I had a chance to explore the J/97E at the Seattle Boat Show and was truly eager to see her in action. Honestly, of all the boats I’ve tested, the J/97E might be the boat that best suits my personal sailing desires, with its simplicity, speed, and ability to race or cruise, all in a midsize package. I’ll try to keep any personal bias in check.

The J/97E is a very sharp design, and approaching the boat from the dock, she really looks quick. I didn’t notice it from the dock view, but once I stepped on deck, I felt the beam. An 11’ beam is not enormous, but it’s quite a lot for a 31’ boat, regardless of its intended use. It’s also somewhat  reminiscent of certain
J/Boats of old (11’ is the beam measurement of the J/29, and the J/30 is 11.18’). The last sail test I did on a J/Boat was on the J/88, a boat with a clearly different design purpose and a beam of 9.5’. Nonetheless, I found the J/97E notably beamier that the J/88 on deck, in the cabin, and under sail.

The beam on the J/97E is likely a result of the desire to maximize both  interior space and rating under the IRC rule. The interior has an efficient and comfortable layout for cruising, which I’ll discuss a bit more later.
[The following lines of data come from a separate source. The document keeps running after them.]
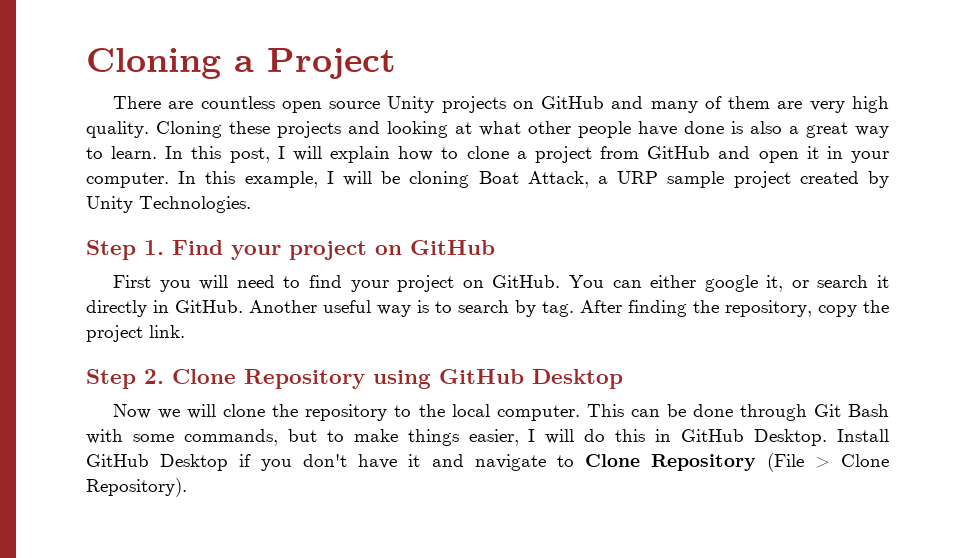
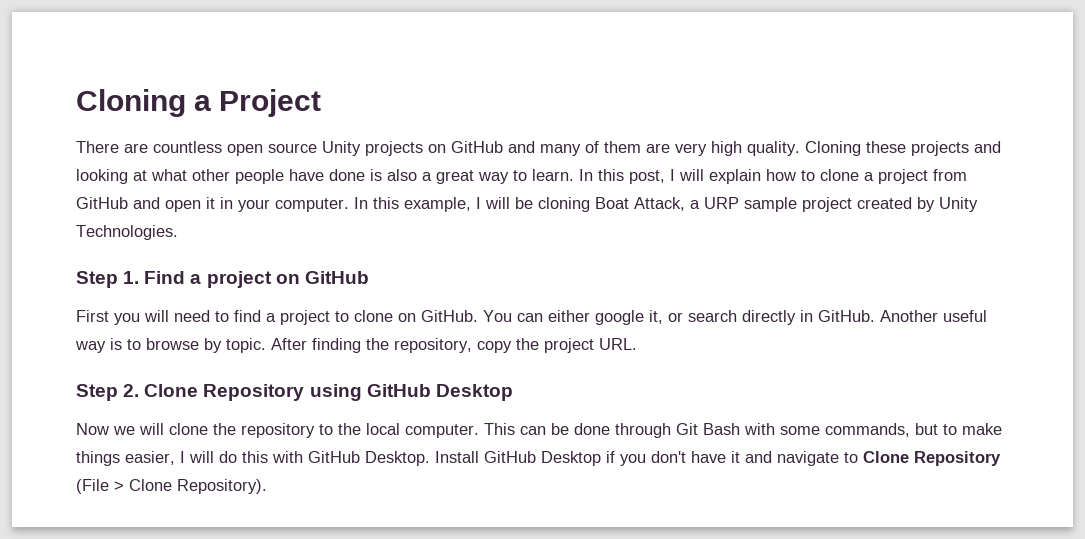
- Step 1. Find your project on GitHub
+ Step 1. Find a project on GitHub
- First you will need to find your project on GitHub.
+ First you will need to find a project to clone on GitHub.
- You can either google it, or search it directly in GitHub.
+ You can either google it, or search directly in GitHub.
- Another useful way is to search by tag.
+ Another useful way is to browse by topic.
- After finding the repository, copy the project link.
+ After finding the repository, copy the project URL.
- This can be done through Git Bash with some commands, but to make things easier, I will do this in GitHub Desktop.
+ This can be done through Git Bash with some commands, but to make things easier, I will do this with GitHub Desktop.

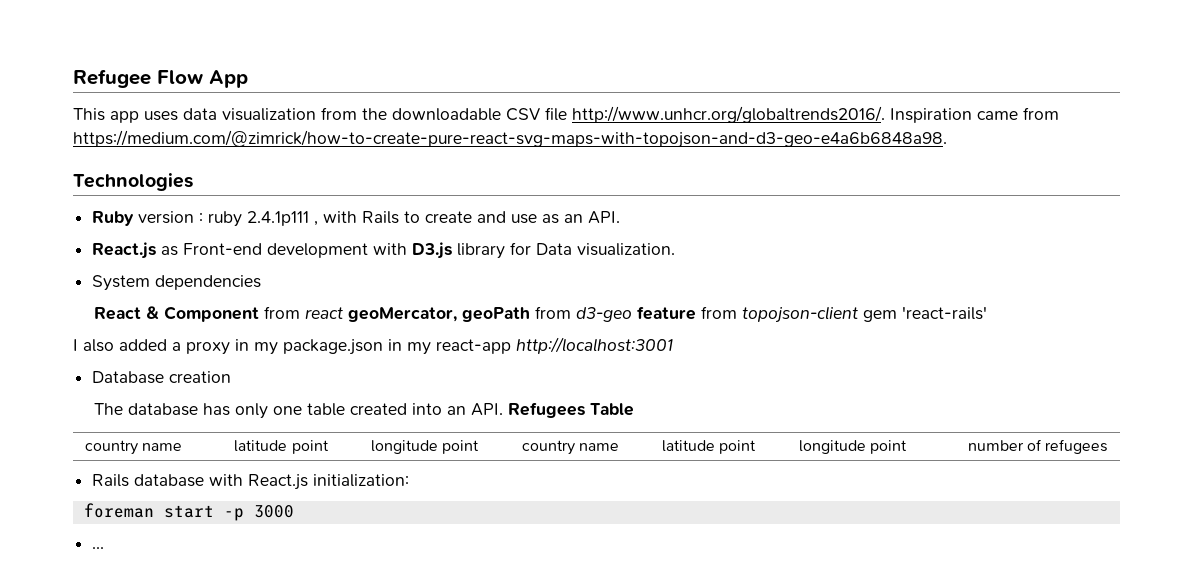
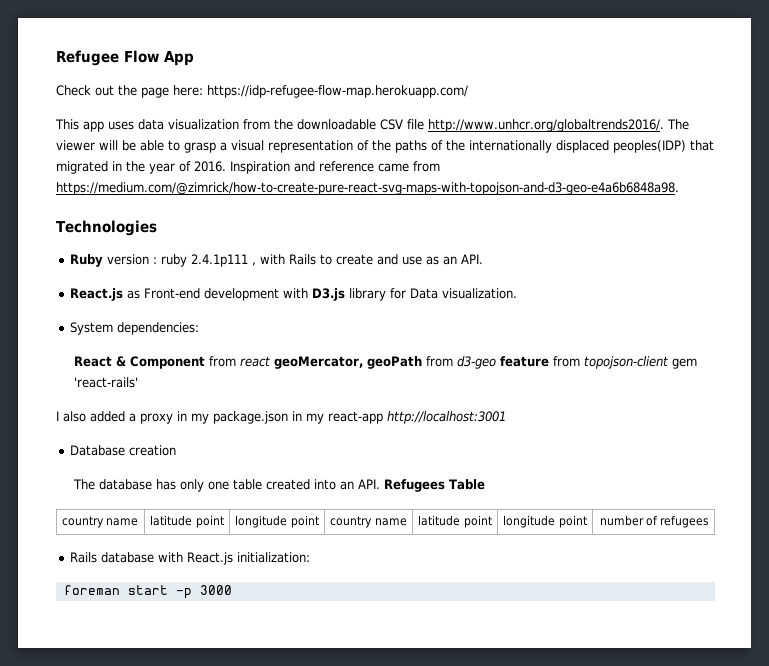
+ Check out the page here: https://idp-refugee-flow-map.herokuapp.com/
- This app uses data visualization from the downloadable CSV file http://www.unhcr.org/globaltrends2016/. Inspiration came from https://medium.com/@zimrick/how-to-create-pure-react-svg-maps-with-topojson-and-d3-geo-e4a6b6848a98.
+ This app uses data visualization from the downloadable CSV file http://www.unhcr.org/globaltrends2016/. The viewer will be able to grasp a visual representation of the paths of the internationally displaced peoples(IDP) that migrated in the year of 2016. Inspiration and reference came from https://medium.com/@zimrick/how-to-create-pure-react-svg-maps-with-topojson-and-d3-geo-e4a6b6848a98.
- System dependencies
+ System dependencies:
- ...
In addition to the beam, the IRC maximization also can be found in the way the knuckle at the plumb bow sits out of the water, shortening the waterline measurement, but leaving it functionally long when you’re underway. In addition to the beam and the bow design, the boat is also fairly heavy for its length, another design element likely aimed at IRC.

I toured the whole deck layout, and it is really beautiful in it simplicity. Moving around the boat was easy from stem to stern with ample side-deck and room to get under the outboard-set shrouds. I am a huge fan of the J/97E’s cockpit layout, with bench seating forward of the traveler and the more wide-open design aft with dual foot pushes. Since this is a tiller driven boat, the cockpit felt particularly spacious without a wheel pedestal. Different than the original J/97, the J/97E has the traveler on the cockpit floor, which makes movement fore and aft seamless. And with the beam, that bar is LONG! I asked Scott whether they ever use its full length, and he said they tend to keep the car in the middle 75% of the bar, but it’s nice to have options. I agree!

I noted the cleverly rigged in-haulers for the jib. Since the boat has a one-design sail plan with a non-overlapping 105% jib, those in-haulers will be an important device for getting the most out of the boat in lighter breeze. The in-haulers are permanently rigged, and Scott mentioned using them a lot, even while cruising and day sailing. A lot of production boats have moved to non-overlapping sails in a way that leaves many of them wanting power with the stock sail plan, the J/97E will not suffer in the same way.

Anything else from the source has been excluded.